Talking About Craft: 7 Ways to Improve Your Writing, taught by former literary agent Laura Biagi
“Writers Got Talent”—a Page 1 Critique Fest “Writers’ Got Talent: A Chapter One Critique-Fest” in the vein of American Idol or America’s Got Talent.
You, the Protagonist: Developing Your Character (Author) Brand, taught by agent Caroline George.
You Have an Agent Offer or Book Contract — Now What? taught by agent Carlie Webber.
Other topics included effective branding to reach a target audience and knowing one’s skill sets to tell your story effectively.
“We need to be intentional about how we’re molding our brand,” said former literary agent Laura Biagi. “Branding, like writing, is subjective.”
What makes a memorable protagonist?
When building characters in their novels, writers should keep in mind that a memorable protagonist is well-connected with the story, stressed agent Carolina George of CYLE Elite.
“All of you are flawed, quirky, multi-dimensional, and relatable,” she said. “There are obstacles in your journey. Branding is simply projecting that character identity to other people.”
She referenced Frodo from The Lord of the Rings, asking the audience to imagine him starting a GoFundMe page to pay for his trip to Mordor, and Katniss Everdeen, the iconic, girl-on-fire protagonist from The Hunger Games.
“We know exactly what her cause is, her personality,” she said. “It’s about about building traits so people can remember us.”
Her additional advice for getting published included knowing who your readers are and how to engage them.
Because agents work to pitch books to editors, they seek out writers for the “long haul,” or duration, of their career.
Writing platforms and social media
Writers can benefit from posting and sharing their updates through various social media channels, including Facebook, Twitter, and Instagram once or twice a week, depending on their genre.
“Make sure everything falls under the umbrella of your brand,” George said. “Social media isn’t about you, it’s about your followers. When building platform, invite people into your conversation. Talk to each other. Writers help writers. Understand reviews and the importance of engagement and keep your bridges intact. Branding builds community and fosters growth. Think long-term.”
While platform has value if it translates into potential book sales, value has shifted within the social media community, with publishers seeking out numbers but also wanting valuable platforms, she added.
Writers should clean up the content on their social media channels if they’re pitching a new project, George said.
What makes a best-selling novel?
It’s hard to say, though agents know what they like and don’t like.

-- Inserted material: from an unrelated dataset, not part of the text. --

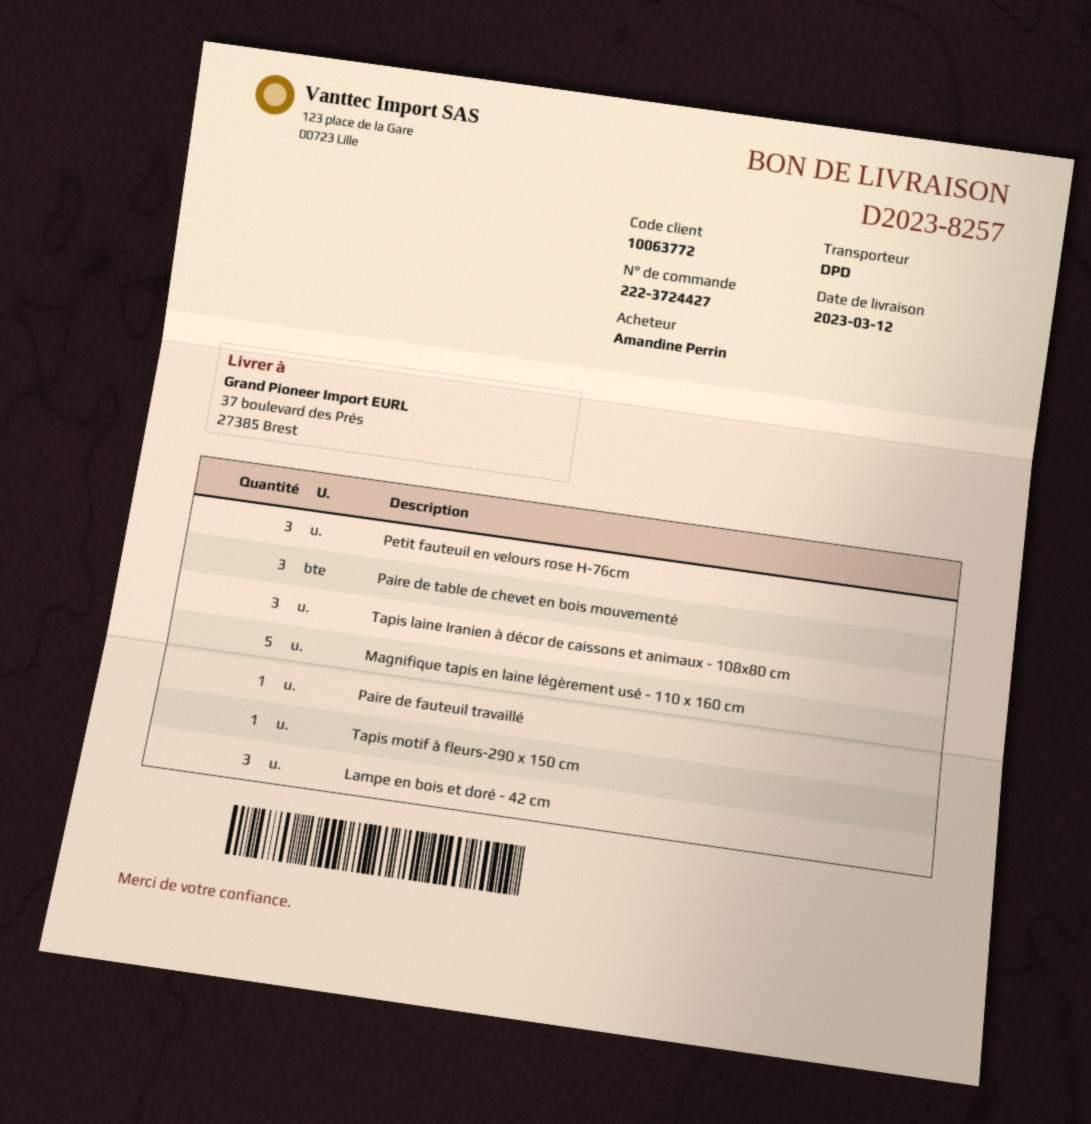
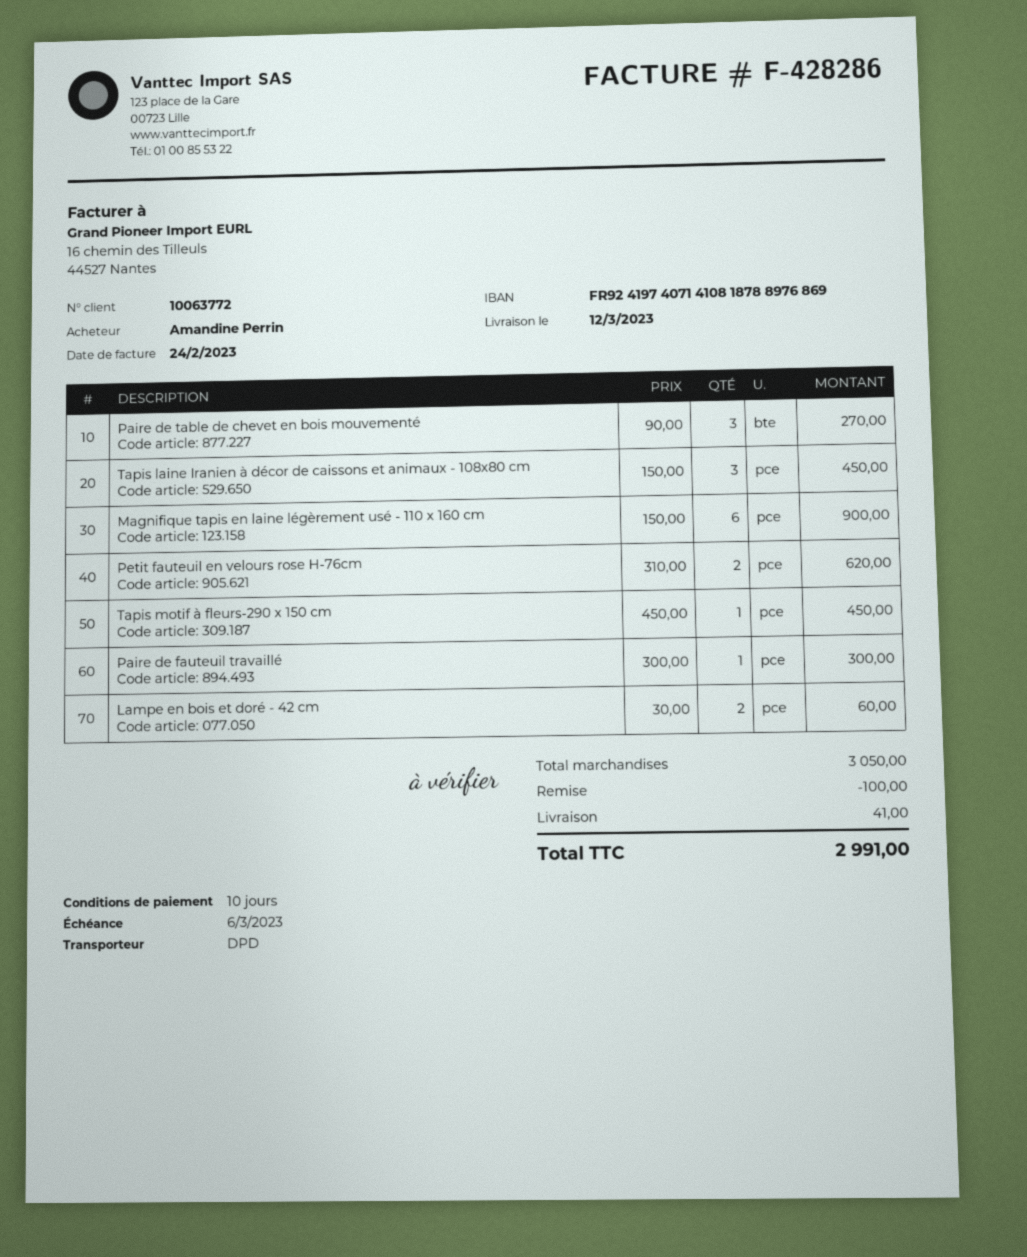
Petit fauteuil en velours rose H-76cm: 3 -> 2
Magnifique tapis en laine légèrement usé - 110 x 160 cm: 5 -> 6
Lampe en bois et doré - 42 cm: 3 -> 2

“I don’t like romance, so don’t send me romance–in addition, you’d never send me a romance novel, because I have no connections in that world and don’t know any of the editors,” said Carlie Webber, an agent with Fuse Literary.
“I do, however, love mystery, thriller, suspense, young adult, and middle grade. My agency has been successful selling romance with other agents.”
It’s important to build rapport with agents in order to have an in-road and branch out and pitch projects in other genres, she said.
“Publishing is very much a business of personal relationships,” Webber said. “Build rapport with agents who have experience and connections in the world.”